I wonder if that might also explain the issue reported by Gilles regarding the scif BTL? In his example, the problem only occurred if the message was split across scif and vader. If so, then it might be that splitting messages in general is broken.

On May 7, 2014, at 10:11 AM, Rolf vandeVaart <rvandevaart_at_[hidden]> wrote:

> OK. So, I investigated a little more. I only see the issue when I am running with multiple ports enabled such that I have two openib BTLs instantiated. In addition, large message RDMA has to be enabled. If those conditions are not met, then I do not see the problem.
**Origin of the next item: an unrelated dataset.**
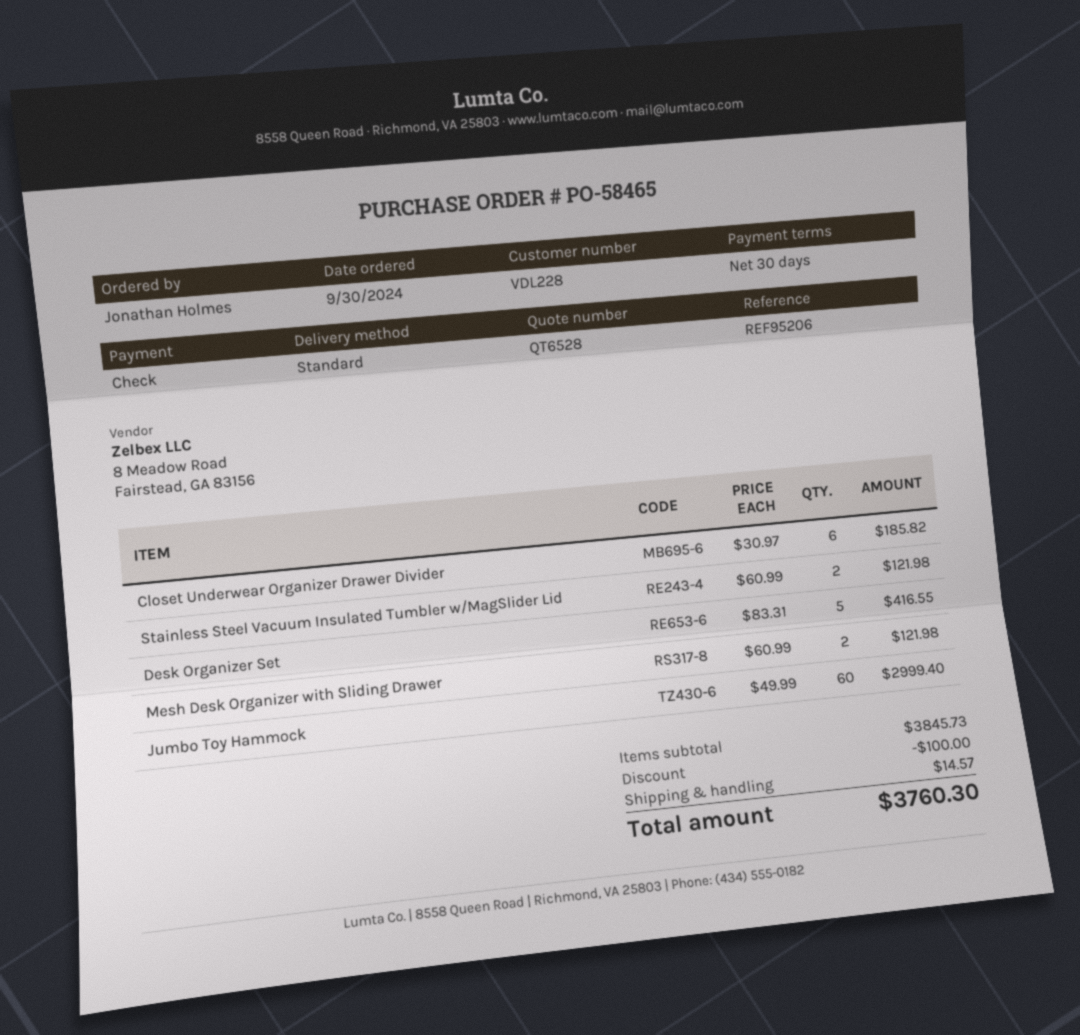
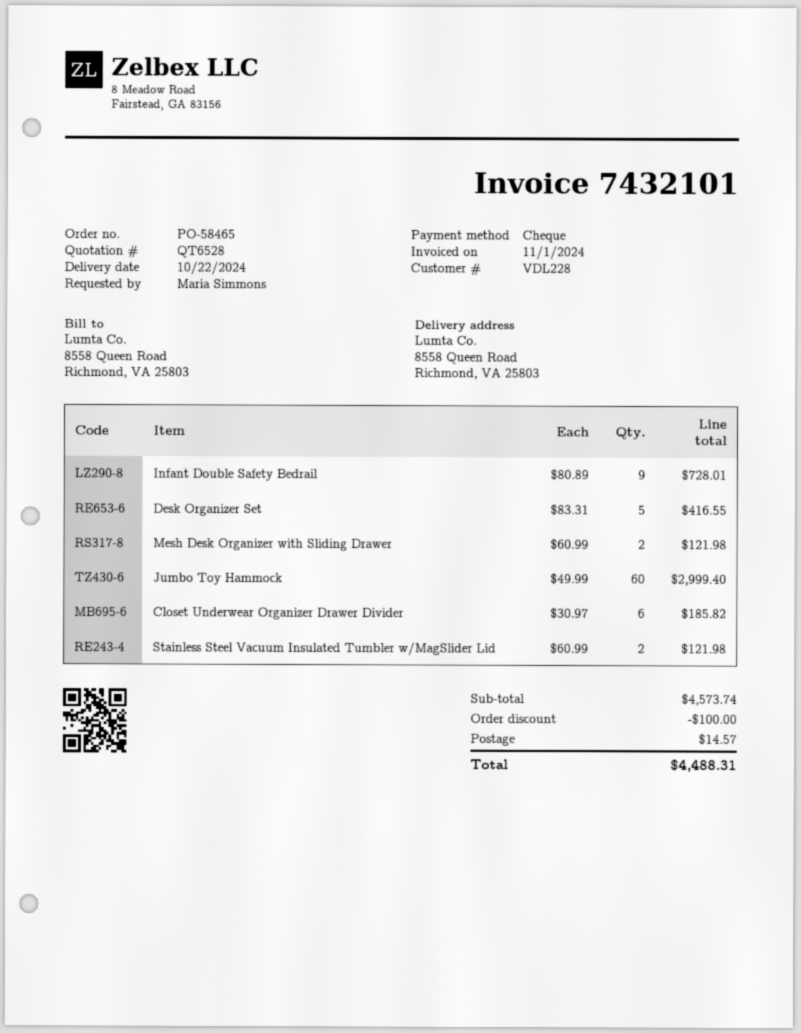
ordered by: Jonathan Holmes -> Maria Simmons
Infant Double Safety Bedrail: none -> 9 x 80.89 = 728.01
subtotal: 3845.73 -> 4573.74
total: 3760.30 -> 4488.31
For example:
> FAILS:
> Ø mpirun –np 2 –host host1,host2 –mca btl_openib_if_include mlx5_0:1,mlx5_0:2 –mca btl_openib_flags 3 MPI_Isend_ator_c
> PASS:
> Ø mpirun –np 2 –host host1,host2 –mca btl_openib_if_include mlx5_0:1 –mca btl_openib_flags 3 MPI_Isend_ator_c
> Ø mpirun –np 2 –host host1,host2 –mca btl_openib_if_include_mlx5:0:1,mlx5_0:2 –mca btl_openib_flags 1 MPI_Isend_ator_c
>
> So we must have some type of issue when we break up the message between the two openib BTLs. Maybe someone else can confirm my observations?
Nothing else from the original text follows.